Expected Learning Outcomes

  • Students should be able to classify optimization problems according to their mathematical properties.
  • Students should be able to perform a theoretical investigation of a given optimization problem in order to access its complexity.
  • Students should be able to write down first and second-order optimality conditions.
  • Students should be able to write down first and second-order optimality condition.
  • Students should be able to provide a dual analysis of linear and convex optimization problems.
  • Students should be able to acces the rate of convergence of the first and second order optimization methods.
  • Students should be able to describe the numerical complexity of the optimization algorithms studied during the course.
  • Students should be able to solve simple optimization problems without computer.
  • Students should be able to implement different optimization codes in a computer environment.
  • Students should be able to analyse the obtained solutions.
  • Students should have an understanding of decomposition, parallel and distributed optimization.
Course Contents

Course Contents

  • One-dimensional optimization: unimodal functions, convex and quasiconvex functions, zero and first-order methods, local and global minima.
  • Existence of solutions: continuous and lower semicontinuous functions, coercive functions, Weierstrass theorem, unique and nonunique solutions.
  • Linear optimization: primal and dual linear optimization problems, the simplex methods, interior-point methods, post-optimal analysis.
  • Theory of optimality conditions: Fermat principle, the Hessian matrix, positive and negative semidefinite matrices, the Lagrange function and Lagrange multipliers, the Karush-Kuhn-Tucker conditions, regularity, complementarity constraints, stationary points.
  • First-order optimization methods: the steepest descent method, conjugate directions, gradient-based methods.
  • Second order optimization methods: Newton's method and modifications, trust-region methods.
  • Convex optimization: optimality conditions, duality, subgradients and subdifferential, cutting planes and bundle methods, the complexity of convex optimization.
  • Decomposition: Dantzig-Wolfe decomposition, Benders decomposition, distributed optimization.
  • Conic programming: conic quadratic programming, semidefinite programming, iterior point polinomial time methods for conic programming.
  • Nonconvex optimization: weakly and d.c. functions, convex envelopes and underestimators, branch and bound technique.
Assessment Elements

Assessment Elements

  • non-blocking Control assignments
  • non-blocking Exam
Interim Assessment

Interim Assessment

  • Interim assessment (4 module)
    0.6 * Control assignments + 0.4 * Exam
Bibliography

Bibliography

Recommended Core Bibliography

  • Arkadi Nemirovski. (2001).
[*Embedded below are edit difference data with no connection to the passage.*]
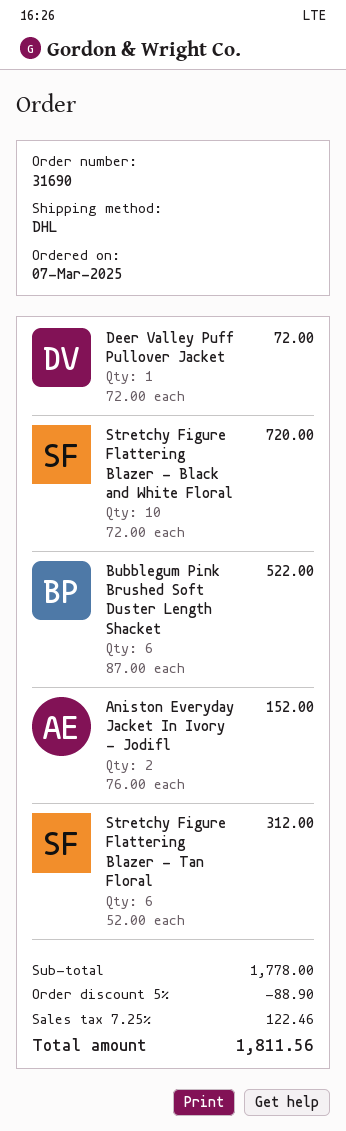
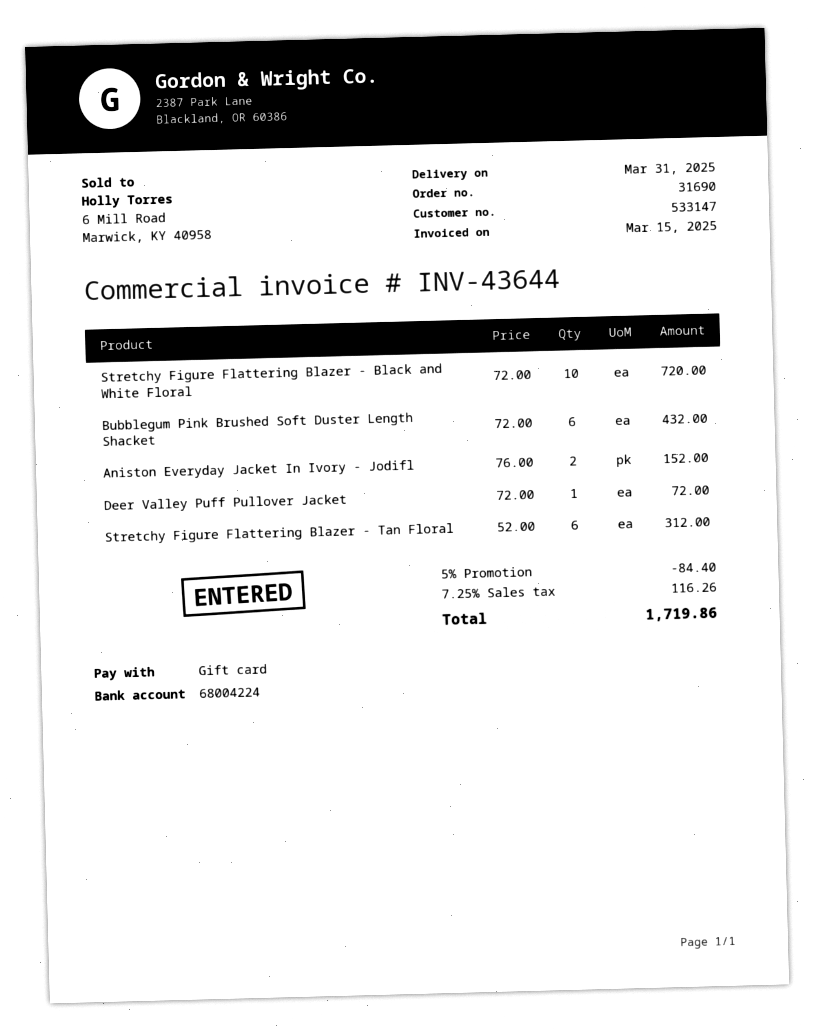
Bubblegum Pink Brushed Soft Duster Length Shacket: 6 x 87.00 = 522.00 -> 6 x 72.00 = 432.00
discount: 5% = 88.90 -> 5% = 84.40
tax: 7.25% = 122.46 -> 7.25% = 116.26
total: 1811.56 -> 1719.86

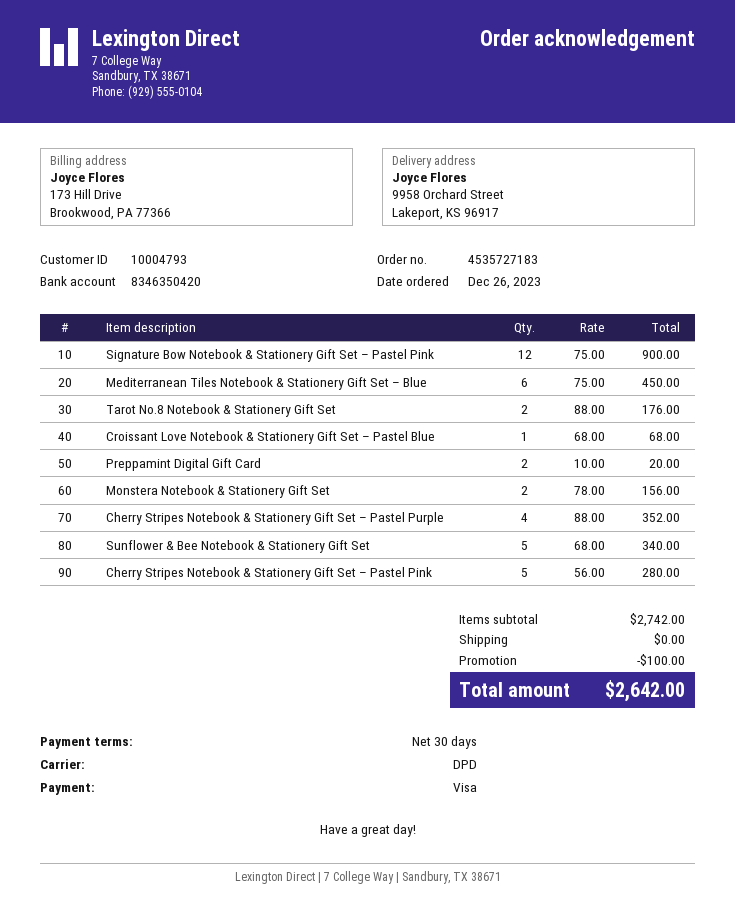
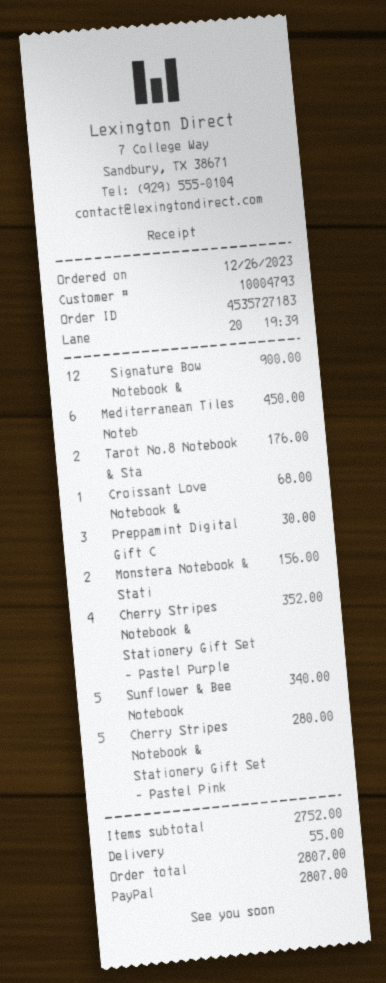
payment method: Visa -> PayPal
Preppamint Digital Gift Card: 2 for 20.00 -> 3 for 30.00
subtotal: 2742.00 -> 2752.00
discount: 100.00 -> none
shipping: 0.00 -> 55.00
total: 2642.00 -> 2807.00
Lectures on modern convex optimization. Retrieved from http://search.ebscohost.com/login.aspx?direct=true&site=eds-live&db=edsbas&AN=edsbas.5E080C05
  • Mokhtar S. Bazaraa, Hanif D. Sherali, & C. M. Shetty. (2006). Nonlinear Programming : Theory and Algorithms: Vol. 3rd ed. Wiley-Interscience.

Recommended Additional Bibliography

  • Yurii Nesterov. (2018). Lectures on Convex Optimization (Vol. 2nd ed. 2018). Springer.